Epilogue
Deux jours avant le solstice, Gvär rendit discrètement visite à Thoron, enfermé dans sa cage. Il faisait pitié à voir. Son corps squelettique, les yeux enfoncés au fond des orbites, les dents déchaussées et la tignasse hirsute. Pourtant sa bouche édentée se fendit d’un large sourire quand son meilleur ami lui annonça qu’il était sauvé.
[…]
C’était le grand soir, celui de la fête annonciatrice de la saison d’été, et le banquet allait bon train. Gvär demanda la parole. Le brouhaha était total. Un vieux sage tenta de faire taire l’assemblée, mais personne ne l’entendait. Un autre s’égosilla sans succès. Finalement, Gvär monta sur une table, saisi un gros récipient en terre cuite et le frappa plusieurs fois avec un fémur de mouton. Le bruit fini par se calmer et les regards se tournèrent vers le jeune fermier. Il se racla la gorge et se lança.
- Mes amis, dit-il, j’ai une annonce à vous faire. Thoron n’est pas le responsable de la mort de notre chef. Voilà ce qu’il s’est passé. Notre chaman a convaincu Juric qu’il devait être béni des dieux sous le dolmen pour devenir un bon chef. Cette nuit-là, Juric l’a suivi sur le site. Nemneas avait demandé à Kämna de se cacher derrière le chantier armé d’un silex. Le chaman a ordonné à Juric de se placer sous la grosse pierre, puis il s’est livré à ses incantations, en demandant à Juric de joindre les mains sur sa poitrine et de fermer les yeux.

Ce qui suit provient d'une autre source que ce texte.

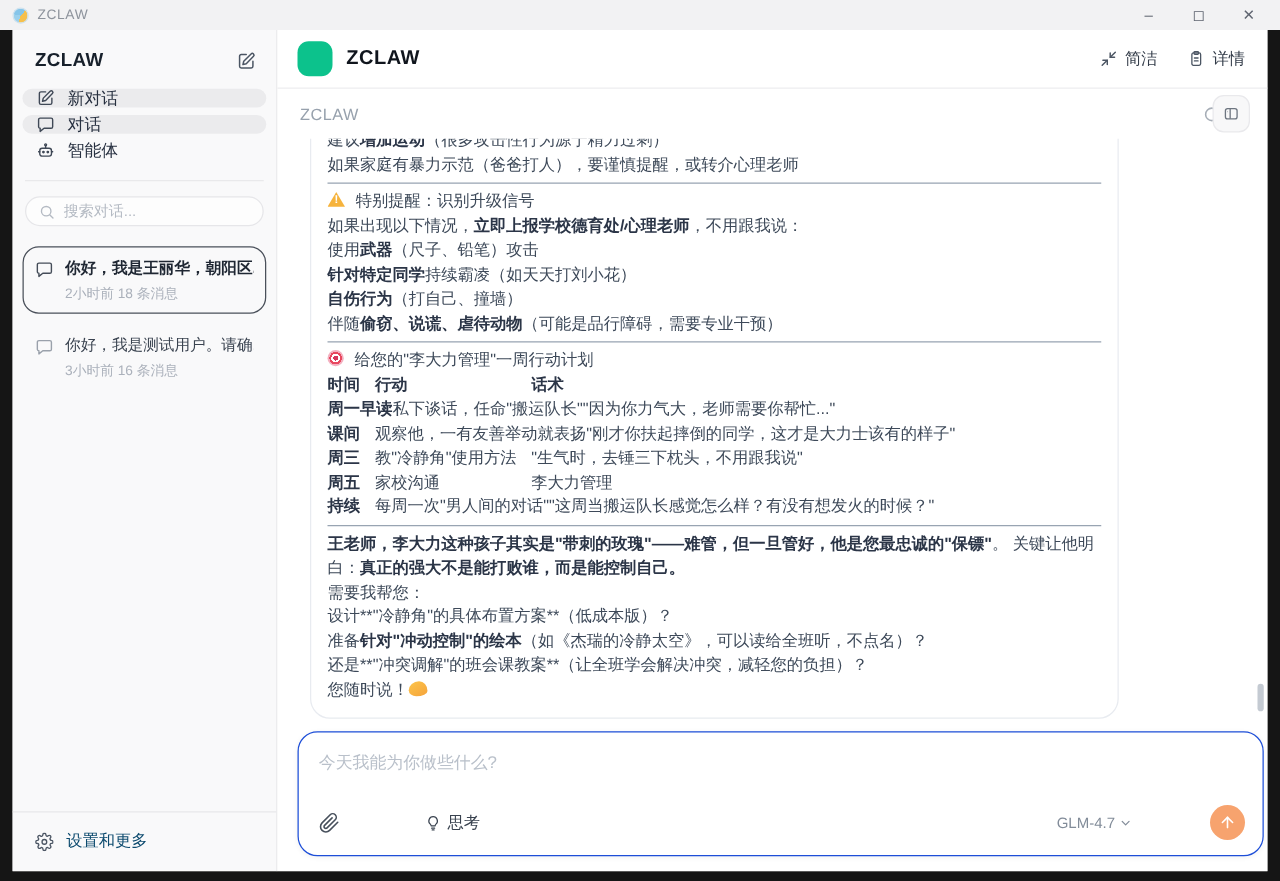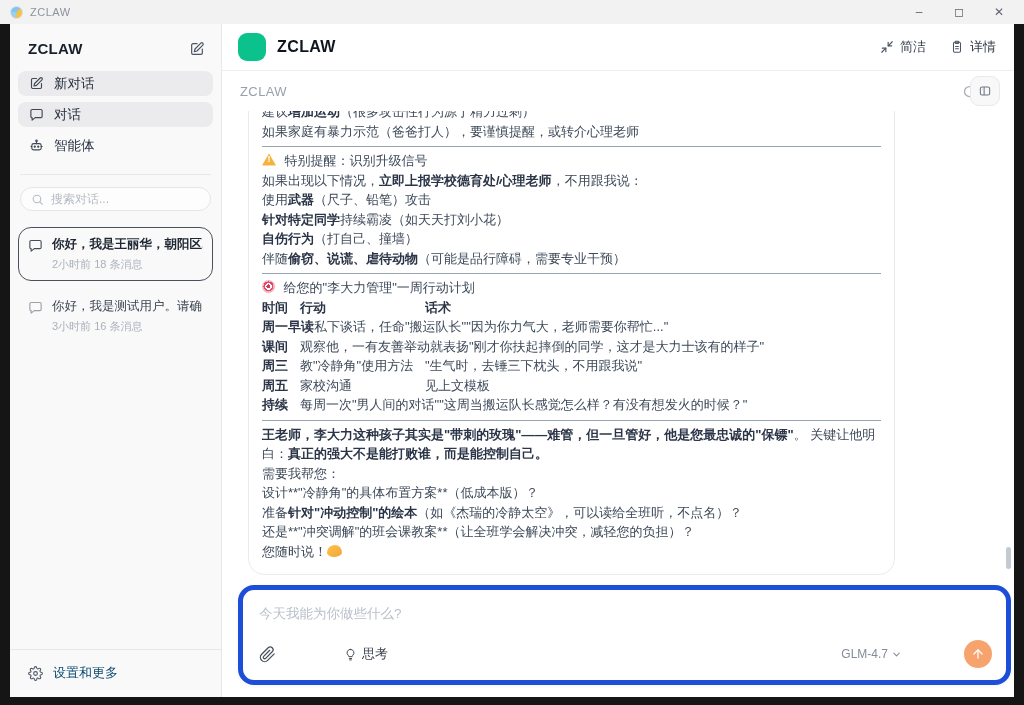--- a/index.html
+++ b/index.html
@@ -19,21 +19,21 @@
   
   .window { position:absolute; left:10px; top:24px; right:10px; bottom:8px; background:#fff;
     display:flex; overflow:hidden; }
 
   
   .sidebar { width:212px; background:#f9f9fa; border-right:1px solid #e8e8ea; display:flex; flex-direction:column; }
   .sb-head { display:flex; align-items:center; justify-content:space-between; padding:16px 16px 14px 18px; }
   .sb-title { font-size:15px; font-weight:700; color:#17202b; letter-spacing:.3px; }
   .sb-head .icn { color:#4b5563; }
   .sb-nav { padding:0 8px; }
-  .sb-item { height:25px; border-radius:8px; display:flex; align-items:center; gap:10px;
+  .sb-item { height:15px; border-radius:8px; display:flex; align-items:center; gap:10px;
     padding:0 11px; margin-bottom:6px; font-size:13.5px; color:#273040; }
   .sb-item.active { background:#ebebed; }
   .sb-item .icn { color:#3f4856; }
   .sb-div { border-top:1px solid #e9e9eb; margin:10px 10px 12px; }
   .sb-search { margin:0 10px; height:24px; border:1px solid #e6e6e9; background:#fdfdfd; border-radius:13px;
     display:flex; align-items:center; gap:7px; padding:0 10px; color:#b4bac3; font-size:12px; }
   .sb-search .icn { color:#b4bac3; }
   .convs { margin:16px 8px 0; }
   .conv { display:flex; gap:9px; padding:8px 9px; border-radius:13px; margin-bottom:8px; border:1.5px solid transparent; }
   .conv.selected { border-color:#4a505a; }
@@ -79,21 +79,21 @@
   .emj-warn { background:#f6b33c; clip-path:polygon(50% 4%, 100% 96%, 0 96%); }
   .emj-warn::after { content:"!"; position:absolute; left:0; right:0; bottom:0; text-align:center;
     font-size:9px; font-weight:700; color:#fff; line-height:13px; }
   .emj-target { border-radius:50%; width:13px;
     background:radial-gradient(circle at 50% 50%, #d5375c 0 2px, #fff 2px 3.5px, #e8475f 3.5px 5px, #f3b0c0 5px 7px); }
   .emj-muscle { background:linear-gradient(145deg,#fcc54b,#f5a33b); width:15px; height:12px;
     border-radius:55% 45% 60% 40% / 60% 65% 35% 40%; }
   .scroll-thumb { position:absolute; right:3px; bottom:16px; width:5px; height:22px; background:#c4cad2; border-radius:3px; }
 
   
-  .composer { margin:0 3px 12px 16px; height:100px; border:5px solid #1d4ed8; border-radius:16px; background:#fff;
+  .composer { margin:0 3px 12px 16px; height:100px; border:1px solid #1d4ed8; border-radius:16px; background:#fff;
     box-shadow:0 1px 4px rgba(20,30,40,.05); padding:15px 14px 12px 16px; display:flex; flex-direction:column;
     justify-content:space-between; }
   .composer-ph { font-size:13.5px; color:#b9c0ca; }
   .c-row { display:flex; align-items:center;gap:48px; }
   .c-attach { color:#47505c; margin-right:20px; }
   .c-think { display:flex; align-items:center; gap:5px; font-size:13px; color:#39424f; }
   .c-think .icn { color:#39424f; }
   .c-model { margin-left:auto; display:flex; align-items:center; gap:3px; font-size:12px; color:#828c99; margin-right:14px; }
   .c-send { width:28px; height:28px; border-radius:50%; background:#f7a36e; display:flex; align-items:center;
     justify-content:center; color:#fff; border:none; }
@@ -284,21 +284,21 @@
             <div class="c3">"刚才你扶起摔倒的同学，这才是大力士该有的样子"</div>
           </div>
           <div class="msg-row">
             <div class="c1">周三</div>
             <div class="c2">教"冷静角"使用方法</div>
             <div class="c3">"生气时，去锤三下枕头，不用跟我说"</div>
           </div>
           <div class="msg-row">
             <div class="c1">周五</div>
             <div class="c2">家校沟通</div>
-            <div class="c3">见上文模板</div>
+            <div class="c3">李大力管理</div>
           </div>
           <div class="msg-row">
             <div class="c1">持续</div>
             <div class="c2">每周一次"男人间的对话"</div>
             <div class="c3">"这周当搬运队长感觉怎么样？有没有想发火的时候？"</div>
           </div>
           <div class="msg-hr"></div>
           <div class="msg-ln"><span class="bd">王老师，李大力这种孩子其实是"带刺的玫瑰"——难管，但一旦管好，他是您最忠诚的"保镖"</span><span>。 关键让他明白：</span><span class="bd">真正的强大不是能打败谁，而是能控制自己。</span></div>
           <div class="msg-ln"><span>需要我帮您：</span></div>
           <div class="msg-ln"><span>设计**"冷静角"的具体布置方案**（低成本版）？</span></div>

Pendant ce temps-là, son fidèle serviteur s’est approché et a scié la corde qui retenait la grosse pierre. Juric est mort sur le coup, écrasé.
Dans un silence total, l’assistance regardait le fermier, médusée.
Puis, Gvär raconta comment le chaman changea ses plans lors du passage du marchand de sel. Il préférait avoir un stock de sel pour améliorer l’ordinaire plutôt qu’une tunique, que de toute façon il ne pourrait pas porter, trop identifiable qu’elle était aux yeux des autres villageois. Il fit ainsi garder le stock de sel par son acolyte pour ne pas éveiller les soupçons.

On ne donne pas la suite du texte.